See the thing is, I didn't WANT to get an abortion. I just knew that would be what's best for myself and my baby. I had no money, no motivation, I basically had nothing going for me and it would have been selfish for me to have had a child in the situation I was in just because I was too scared to have an abortion. And scared I was.

My ex got out of jail and told me he had talked to his aunt and she said she was going to pay for my abortion. We talked things out and decided to date again. I can not even begin to describe the relief I felt. I didn't feel so alone anymore. Though through a rough turn of events the exact opposite of what I wanted to happened, happened and his mom found out. Which lead to his whole family finding out. I was devastated, I had never felt such a strong form of humiliation.

His mom was very supportive though, she decided she wanted to be the one to pay for it and let me spend the night at their house before the day of my procedure. May 18, 2013. I was in no way prepared for the day I was about to endure. I arrived at Planned Parenthood with and to my worst nightmare, there were protesters outside. I waited in the waiting room for a very long time, occasionally being called back to sign some paper work, have some tests done, answer questions, pee in a cup, etc, etc.

As a part of normal protocol, an ultrasound had to be done. The ultrasound technician asked me if I wanted to see it. To this day I wish I had said no. She also asked if I wanted to hear my baby's heartbeat and I REALLY wish I had said no. After three hours of waiting, it was finally time for me to go back to have my procedure. They gave me some Vicodin and I sat in a exam room, alone for 45 minutes, which to me felt like an eternity. Finally my surgeon came in and began explaining everything to me. I was too out of it to really process what was going on exactly...she talked me through the whole procedure. As soon as the nurses helped me stand up to walk me to the recovery room I burst into tears. I felt as if I was never going to stop crying.

In the recovery room the nurses gave me some Oreos and Ginger Ale and that was enough to get me to stop crying for a good 15 minutes. I got a goodie bag with pamphlets, condoms and birth control all packed up for me, and I was ready to leave. I just had to wait for them to get ahold of my boyfriend to come get me. They called him a few times but he wasn't answering. I started crying again because this was the last thing I wanted to happen. I tried calling him a few times as well once they gave me my phone back. It took him 20 minutes to come get me. He was stoned. He told me he smoked with some random girl he met in the parking lot who was waiting for her friend to have her abortion. I have honestly never felt so much rage, sadness and disappointment in my whole life. At that point I felt totally alone again.
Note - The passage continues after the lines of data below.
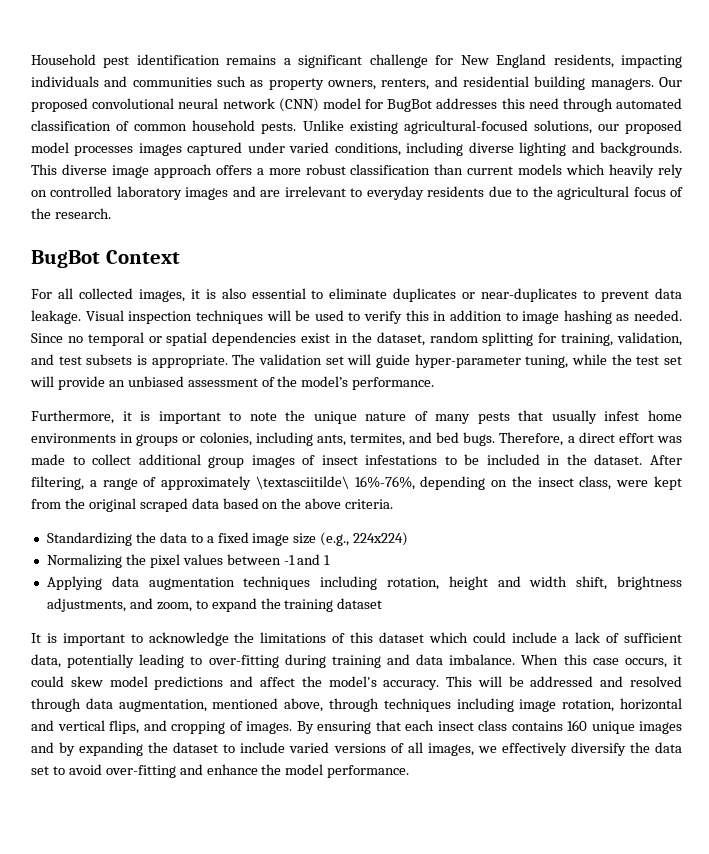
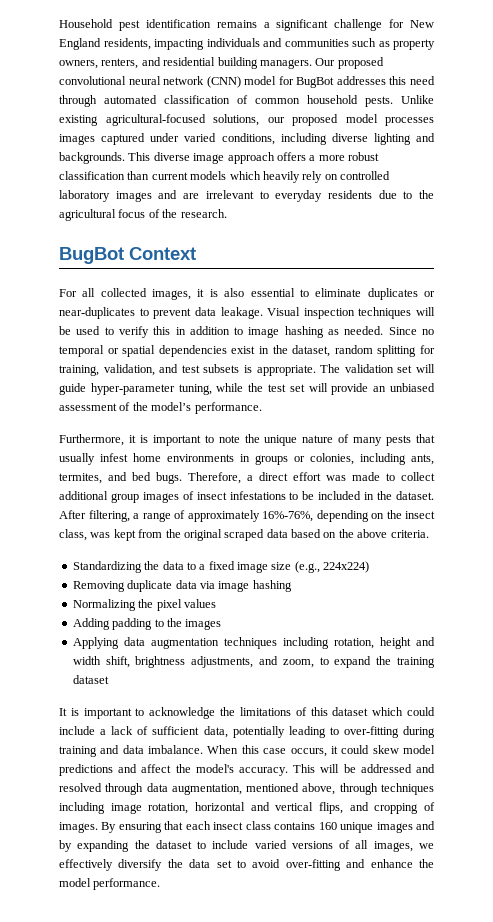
- After filtering, a range of approximately \textasciitilde\ 16%-76%, depending on the insect class, were kept from the original scraped data based on the above criteria.
+ After filtering, a range of approximately 16%-76%, depending on the insect class, was kept from the original scraped data based on the above criteria.
+ Removing duplicate data via image hashing
- Normalizing the pixel values between -1 and 1
+ Normalizing the pixel values
+ Adding padding to the images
It's all one big blur to me, but at the same time it is embedded in my memory. It's been almost 6 months since and it has been difficult for me. I don't regret my decision, and I'm proud of myself for having been able to go through with it. I'm slowly learning how to better cope with the negative things I have been feeling. I know deep down this was what was right for me, and I'm glad to be where I'm at today.